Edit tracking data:
---
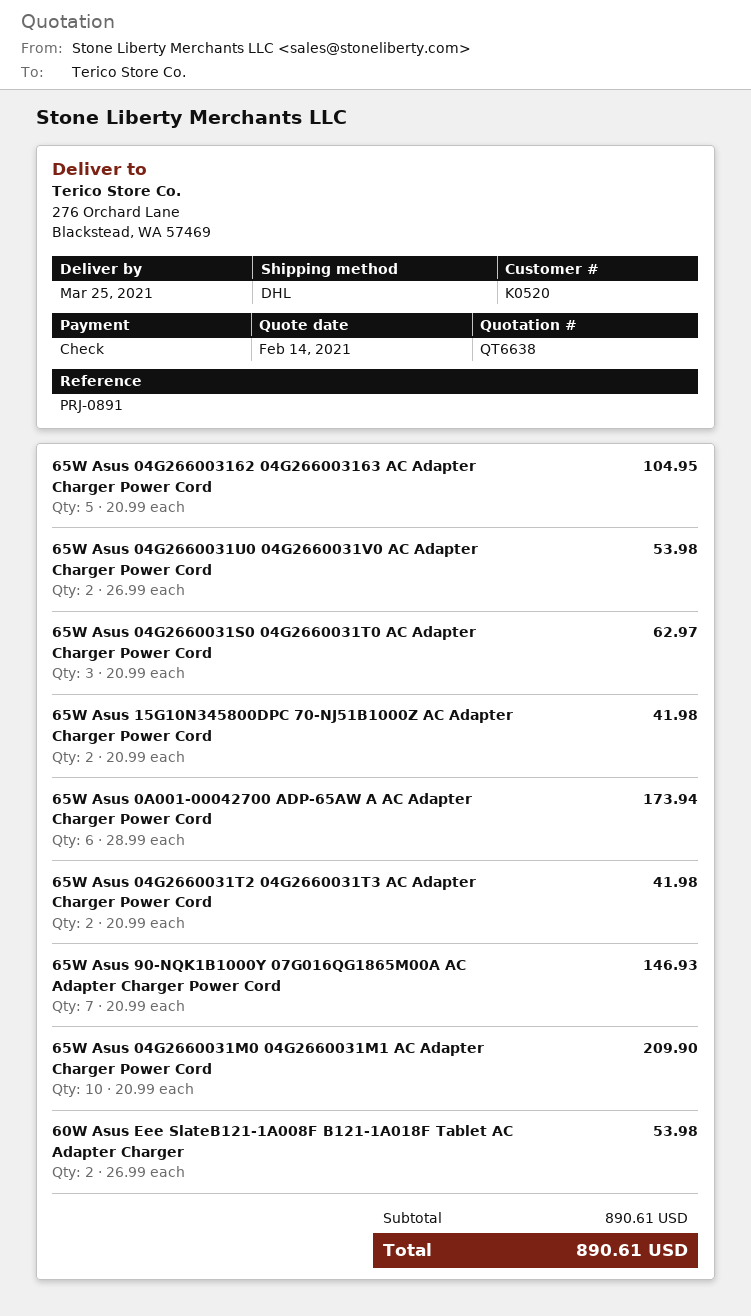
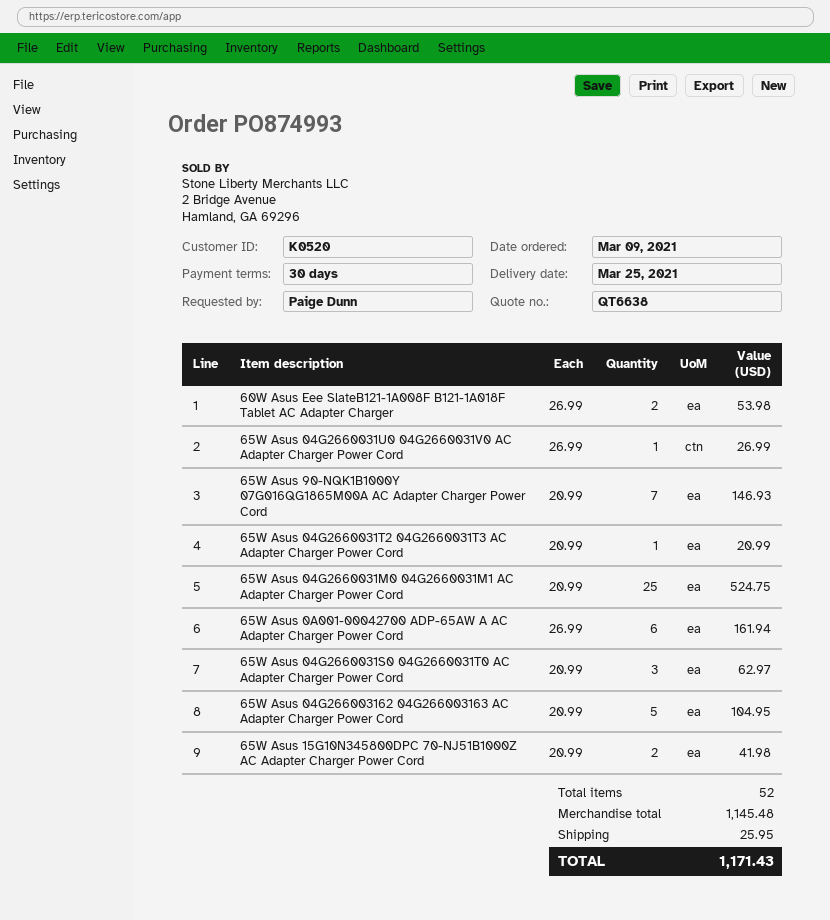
65W Asus 04G2660031U0 04G2660031V0 AC Adapter Charger Power Cord: 2 x 26.99 = 53.98 -> 1 x 26.99 = 26.99
65W Asus 0A001-00042700 ADP-65AW A AC Adapter Charger Power Cord: 6 x 28.99 = 173.94 -> 6 x 26.99 = 161.94
65W Asus 04G2660031T2 04G2660031T3 AC Adapter Charger Power Cord: 2 x 20.99 = 41.98 -> 1 x 20.99 = 20.99
65W Asus 04G2660031M0 04G2660031M1 AC Adapter Charger Power Cord: 10 x 20.99 = 209.90 -> 25 x 20.99 = 524.75
subtotal: 890.61 -> 1145.48
shipping: none -> 25.95
total: 890.61 -> 1171.43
---
▶ [Required action]:
Return every line of the entries above that the string "Cord" appears in.

▶ [Your solution]:
65W Asus 04G2660031U0 04G2660031V0 AC Adapter Charger Power Cord: 2 x 26.99 = 53.98 -> 1 x 26.99 = 26.99
65W Asus 0A001-00042700 ADP-65AW A AC Adapter Charger Power Cord: 6 x 28.99 = 173.94 -> 6 x 26.99 = 161.94
65W Asus 04G2660031T2 04G2660031T3 AC Adapter Charger Power Cord: 2 x 20.99 = 41.98 -> 1 x 20.99 = 20.99
65W Asus 04G2660031M0 04G2660031M1 AC Adapter Charger Power Cord: 10 x 20.99 = 209.90 -> 25 x 20.99 = 524.75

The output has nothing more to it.